NEITHER WOLF NOR DOG FILM — From book to movie, a long, strange trip. Entry One: the author and the filmmaker

A filmmaker has a difficult job when converting a book to a film.

He or she was drawn to the book for a specific reason.  Perhaps it was the story, perhaps it was the characters; perhaps it was the descriptions of scenes and settings that made it come alive visually in his or her imagination.  Most likely it was a little bit of each.  But, somehow, the decision was made that “I think this would make a really good film.  I’d like to devote a chunk of my creative life to making it happen.”

Then, suddenly, reality hits.  What was about 300+ pages of book of about 300 words per page has to be reduced to 120 pages of script at maybe 30 or 60 words per page.  You are faced with the monumental decision of how to shape that sprawling mass of words, ideas, and images into a tight cinematic presentation.  What to keep?  What to throw away?

Here is where the filmmaker/screenwriter often runs afoul of the author.  The author crafted the book with conscientiousness and skill, and it has been edited down to where, ideally, it cannot be cut up further without losing its character.   When the filmmaker, either alone or in tandem with a screenwriter, begins to chop, the author begins to scream.  “You can’t take that out! You’re losing the whole sense of the book!”

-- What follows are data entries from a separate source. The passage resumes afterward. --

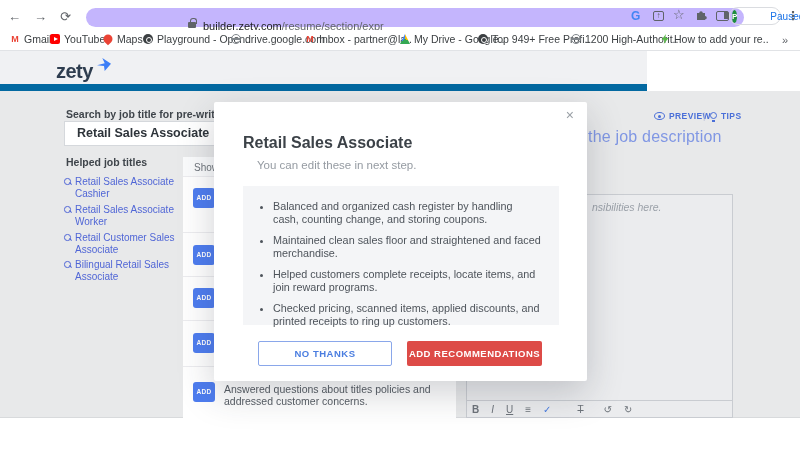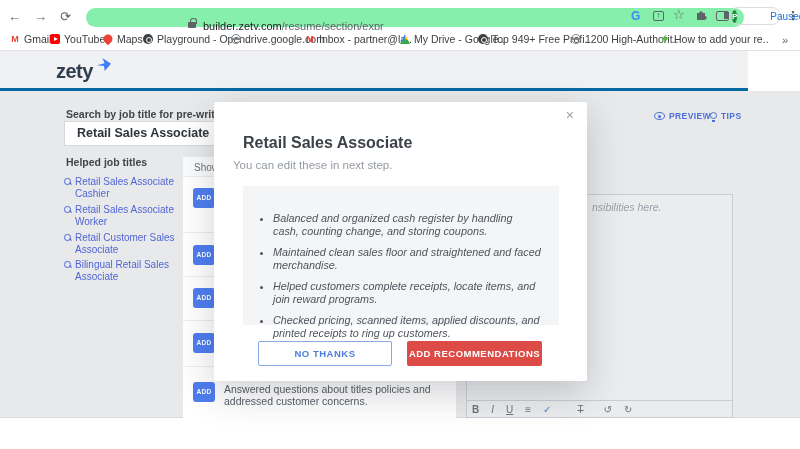--- a/index.html
+++ b/index.html
@@ -4,21 +4,21 @@
 <style>
   * { margin:0; padding:0; box-sizing:border-box; }
   html,body { width:800px; height:449px; background:#fff; overflow:hidden;
     font-family:"Liberation Sans","DejaVu Sans",sans-serif; }
   .abs { position:absolute; }
   #stage { position:relative; width:800px; height:449px; background:#fff; }
 
   
   #chrome-toolbar { left:0; top:0; width:800px; height:30px; background:#fff; }
   .nav-glyph { position:absolute; top:9px; font-size:13px; color:#5f6368; cursor:pointer; }
-  #addr-pill { left:86px; top:8px; width:658px; height:19px; background:#86efac; border-radius:10px; }
+  #addr-pill { left:86px; top:8px; width:658px; height:19px; background:#c4b5fd; border-radius:10px; }
   .lock { left:102px; top:14px; width:8px; height:6px; background:#5f6368; border-radius:1px; }
   .lock:before { content:''; position:absolute; top:-4px; left:1.5px; width:5px; height:5px;
     border:1.4px solid #5f6368; border-bottom:none; border-radius:3px 3px 0 0; }
   #url { left:117px; top:12px; font-size:11px; color:#202124; }
   #url .path { color:#5f6368; }
   .tb-ico { position:absolute; top:9px; font-size:12px; color:#5f6368; }
   .g-ico { color:#4285f4; font-weight:bold; }
   .share-box { top:11px; width:11px; height:10px; border:1.4px solid #5f6368; border-radius:2px;
     font-size:8px; color:#5f6368; text-align:center; line-height:8px; }
   .panel-ico { top:11px; width:13px; height:10px; border:1.5px solid #5f6368; border-radius:2px; }
@@ -44,21 +44,21 @@
     border:1px solid #fff; border-radius:50%; }
   .fav-globe { border:1.2px solid #80868b; border-radius:50%; }
   .fav-globe:after { content:''; position:absolute; left:0px; top:3.4px; width:7.6px; height:1.2px; background:#80868b; }
   .fav-drive { background:conic-gradient(#fbbc04 0 33%, #34a853 0 66%, #4285f4 0);
     clip-path:polygon(50% 0,100% 100%,0 100%); }
   .fav-bolt { background:#57bb46; clip-path:polygon(60% 0,15% 58%,45% 58%,38% 100%,85% 40%,52% 40%); }
   #bm-overflow { left:782px; top:4px; font-size:11px; color:#5f6368; cursor:pointer; }
   #bm-divider { left:0; top:50px; width:800px; height:1px; background:#e1e3e6; }
 
   
-  #site-header { left:0; top:51px; width:748px; height:40px; background:#f0f1f3; border-bottom:3px solid #0369a1; }
+  #site-header { left:0; top:51px; width:647px; height:40px; background:#f0f1f3; border-bottom:7px solid #0369a1; }
   #logo { left:56px; top:60px; font-size:20px; font-weight:bold; color:#2e3d4f; letter-spacing:-.5px; cursor:pointer; }
   #logo-arrow { left:97px; top:58px; width:14px; height:13px; background:#3d7ef7;
     clip-path:polygon(0 55%,55% 40%,38% 0,100% 45%,55% 100%,50% 62%); }
   #steps { left:345px; top:66px; display:flex; align-items:center; gap:7px; }
   .step { display:flex; align-items:center; gap:4px; cursor:pointer; }
   .step .circ { width:11px; height:11px; border-radius:50%; font-size:7px; font-weight:bold;
     text-align:center; line-height:11px; flex:none; }
   .step .slbl { font-size:7.5px; font-weight:bold; letter-spacing:.4px; white-space:nowrap; }
   .step.done .circ { background:#2ba153; color:#fff; }
   .step.active .circ { border:1px solid #2ba153; color:#2ba153; line-height:9px; }
@@ -108,23 +108,23 @@
   .ed-ico.b { font-weight:bold; } .ed-ico.i { font-style:italic; } .ed-ico.u { text-decoration:underline; }
   .ed-ico.spell { color:#4a7de0; font-weight:bold; }
   .ed-ico.strike { text-decoration:line-through; }
 
   
   #modal { left:214px; top:102px; width:373px; height:279px; background:#fff; border-radius:2px;
     box-shadow:0 12px 36px rgba(40,45,60,.22); z-index:50; }
   #modal-close { right:13px; top:5px; position:absolute; font-size:14px; color:#9aa0a6; cursor:pointer; }
   #modal-t1 { left:29px; top:13px; font-size:16px; color:#474d54; }
   #modal-t2 { left:29px; top:32px; font-size:16px; font-weight:bold; color:#3c4248; }
-  #modal-sub { left:19px; top:57px; font-size:11.5px; color:#959ba2;text-align:center; }
+  #modal-sub { left:43px; top:57px; font-size:11.5px; color:#959ba2;text-align:center; }
   #modal-box { left:29px; top:84px; width:316px; height:139px; background:#f4f5f7; }
-  #modal-box ul { margin:26px 0 0 30px;font-style:italic; }
+  #modal-box ul { margin:14px 0 0 30px; }
   #modal-box li { width:268px; font-size:10.8px; color:#4e545b; line-height:12.5px; margin-bottom:9px; }
   #btn-nothanks { left:44px; top:239px; width:134px; height:25px; background:#fff; border:1px solid #8aa7ea;
     border-radius:2px; color:#4a7de0; font-size:9.5px; font-weight:bold; letter-spacing:.5px;
     text-align:center; line-height:23px; cursor:pointer; }
   #btn-addrec { left:193px; top:239px; width:135px; height:25px; background:#dd4b47; border-radius:2px;
     color:#fff; font-size:9.5px; font-weight:bold; letter-spacing:.5px; text-align:center; line-height:25px; cursor:pointer; }
 </style>
 </head>
 <body>
 
@@ -274,20 +274,21 @@
 
     <div class="abs pv-row" style="left:654px">
       <span class="eye"></span>
       <span class="pv-txt">PREVIEW</span>
     </div>
     <span class="abs pv-sep" style="left:703px;top:20px">|</span>
     <div class="abs pv-row" style="left:710px">
       <span class="bulb"></span>
       <span class="pv-txt">TIPS</span>
     </div>
+    <div class="abs" id="editor-heading">the job description</div>
     <div class="abs" id="textarea-box"></div>
     <div class="abs" id="placeholder-frag">nsibilities here.</div>
     <div class="abs" id="editor-toolbar">
       <span class="ed-ico b">B</span>
       <span class="ed-ico i">I</span>
       <span class="ed-ico u">U</span>
       <span class="ed-ico">≡</span>
       <span class="ed-ico spell">✓</span>
       <span class="ed-ico strike" style="margin-left:14px">T</span>
       <span class="ed-ico" style="margin-left:8px">↺</span>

Yet chop the scriptwriter must.  Scenes must be removed, themes must be ignored, dialogue must be turned into shorthand, characters must be adjusted and adapted.  In the author’s mind, the screenwriter and director are manhandling the book.  They are turning a symphony into a jingle.

The best balanced authors very often just hold their noses and throw the book at the filmmaker, then disavow whatever comes out, being satisfied to take the money and run.

But, what if, as in this case, there is no money?  How, then, does the author make peace with the inevitable chopping up of his or her creation?  Surgery is tough enough; butchery is unbearable.  At the end, you’re not even sure that the patient will live.  Once you hand your work over to the screenwriter and filmmaker and, ultimately, the film editor, you have good reason to think that your literary child is going to wind up so mutilated and disfigured that you will not be able to look at it.

But, conversely, consider the filmmaker’s plight.  Imagine being a person about to build a house who has fallen in love with the interior of a rich, beautiful home nearby that is having an estate sale.  You must decorate your new house with only what you purchase from this sale.  But you have come on a bike, and can take home only what you can fit on that bike.  Do you buy the most precious objects?  Do you buy based on what colors you plan to put in your home; what period or style you plan to employ?  There are a million variables to use for your purchase, but only a few purchases to be made.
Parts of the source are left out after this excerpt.